DATA IN THIS EXERCISE section start

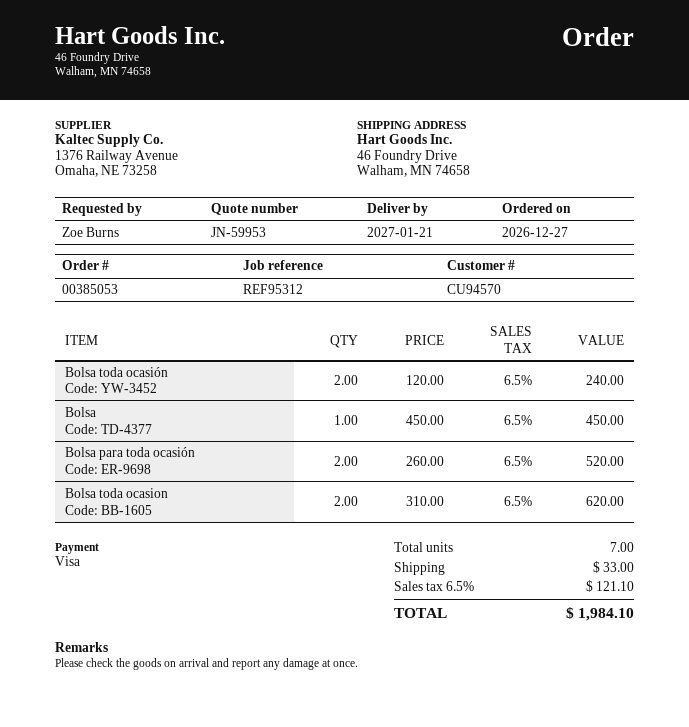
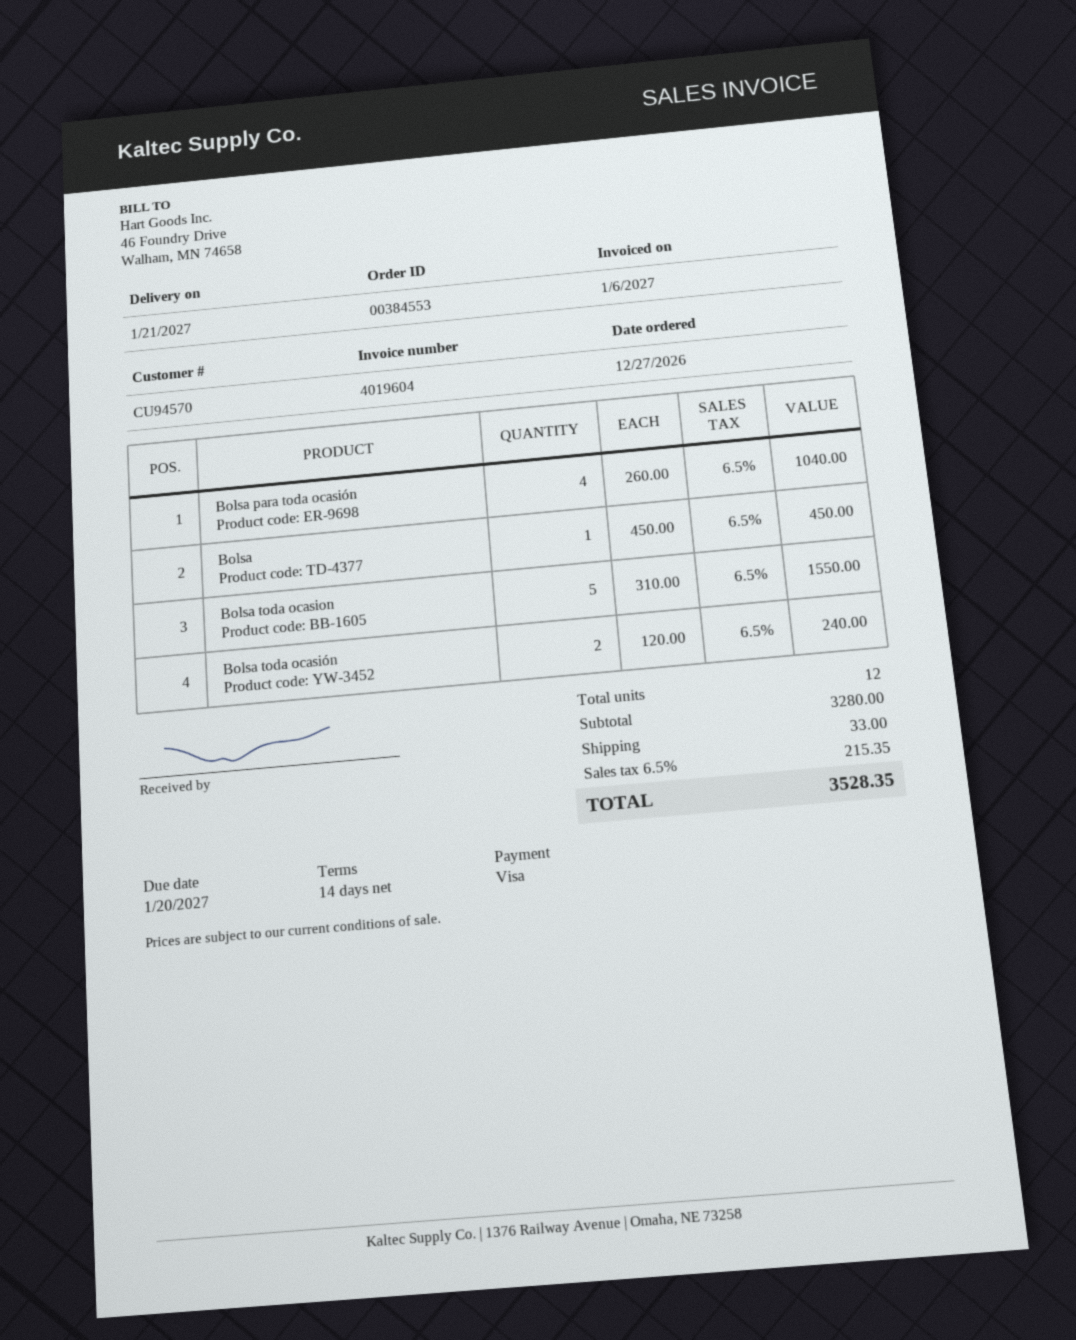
order number: 00385053 -> 00384553
Bolsa para toda ocasión: 2 x 260.00 = 520.00 -> 4 x 260.00 = 1040.00
Bolsa toda ocasion: 2 x 310.00 = 620.00 -> 5 x 310.00 = 1550.00
total quantity: 7 -> 12
tax: 6.5% = 121.10 -> 6.5% = 215.35
total: 1984.10 -> 3528.35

DATA IN THIS EXERCISE section end

From the line containing "Bolsa toda ocasion: 2" to the last line above, repeat every line exactly and nothing else.

> _SOLUTION BELOW_:
Bolsa toda ocasion: 2 x 310.00 = 620.00 -> 5 x 310.00 = 1550.00
total quantity: 7 -> 12
tax: 6.5% = 121.10 -> 6.5% = 215.35
total: 1984.10 -> 3528.35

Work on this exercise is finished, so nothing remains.